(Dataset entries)
'''

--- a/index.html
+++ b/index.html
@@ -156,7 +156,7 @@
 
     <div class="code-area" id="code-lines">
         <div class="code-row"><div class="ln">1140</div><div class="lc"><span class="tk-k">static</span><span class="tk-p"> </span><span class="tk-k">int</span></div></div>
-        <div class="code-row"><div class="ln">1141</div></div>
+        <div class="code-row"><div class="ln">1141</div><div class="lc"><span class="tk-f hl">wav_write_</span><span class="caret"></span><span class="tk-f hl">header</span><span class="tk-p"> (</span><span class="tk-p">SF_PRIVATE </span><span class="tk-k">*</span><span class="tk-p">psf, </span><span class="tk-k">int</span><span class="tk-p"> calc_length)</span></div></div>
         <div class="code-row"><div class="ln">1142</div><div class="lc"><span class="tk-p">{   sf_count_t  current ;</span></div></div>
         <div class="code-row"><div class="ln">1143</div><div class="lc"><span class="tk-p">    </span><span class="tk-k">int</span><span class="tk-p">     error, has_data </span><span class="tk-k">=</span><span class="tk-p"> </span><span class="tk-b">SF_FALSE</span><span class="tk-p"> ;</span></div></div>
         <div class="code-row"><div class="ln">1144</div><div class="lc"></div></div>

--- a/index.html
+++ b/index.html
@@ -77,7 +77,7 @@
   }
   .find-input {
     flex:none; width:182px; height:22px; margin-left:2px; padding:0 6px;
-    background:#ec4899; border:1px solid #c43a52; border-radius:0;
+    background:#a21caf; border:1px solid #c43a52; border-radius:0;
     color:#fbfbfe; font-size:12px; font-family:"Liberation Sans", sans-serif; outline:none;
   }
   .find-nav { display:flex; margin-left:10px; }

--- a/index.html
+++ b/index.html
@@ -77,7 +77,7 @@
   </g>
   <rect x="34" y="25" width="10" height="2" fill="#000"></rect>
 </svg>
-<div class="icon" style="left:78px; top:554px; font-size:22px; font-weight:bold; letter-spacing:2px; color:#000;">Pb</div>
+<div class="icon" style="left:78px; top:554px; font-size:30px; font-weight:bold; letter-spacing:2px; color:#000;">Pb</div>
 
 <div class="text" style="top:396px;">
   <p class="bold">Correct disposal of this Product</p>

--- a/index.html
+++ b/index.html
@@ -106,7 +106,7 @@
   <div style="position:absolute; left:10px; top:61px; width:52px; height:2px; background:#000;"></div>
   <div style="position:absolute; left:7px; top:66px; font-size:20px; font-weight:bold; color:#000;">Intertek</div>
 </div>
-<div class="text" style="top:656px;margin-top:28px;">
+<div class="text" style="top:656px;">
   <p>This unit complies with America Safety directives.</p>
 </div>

'''

◆ **The problem**
Take the lines from the top of the data through the one that contains "error, has_data </span><span" and copy them exactly, leaving out every line after it.

◆ **Written answer**
--- a/index.html
+++ b/index.html
@@ -156,7 +156,7 @@
 
     <div class="code-area" id="code-lines">
         <div class="code-row"><div class="ln">1140</div><div class="lc"><span class="tk-k">static</span><span class="tk-p"> </span><span class="tk-k">int</span></div></div>
-        <div class="code-row"><div class="ln">1141</div></div>
+        <div class="code-row"><div class="ln">1141</div><div class="lc"><span class="tk-f hl">wav_write_</span><span class="caret"></span><span class="tk-f hl">header</span><span class="tk-p"> (</span><span class="tk-p">SF_PRIVATE </span><span class="tk-k">*</span><span class="tk-p">psf, </span><span class="tk-k">int</span><span class="tk-p"> calc_length)</span></div></div>
         <div class="code-row"><div class="ln">1142</div><div class="lc"><span class="tk-p">{   sf_count_t  current ;</span></div></div>
         <div class="code-row"><div class="ln">1143</div><div class="lc"><span class="tk-p">    </span><span class="tk-k">int</span><span class="tk-p">     error, has_data </span><span class="tk-k">=</span><span class="tk-p"> </span><span class="tk-b">SF_FALSE</span><span class="tk-p"> ;</span></div></div>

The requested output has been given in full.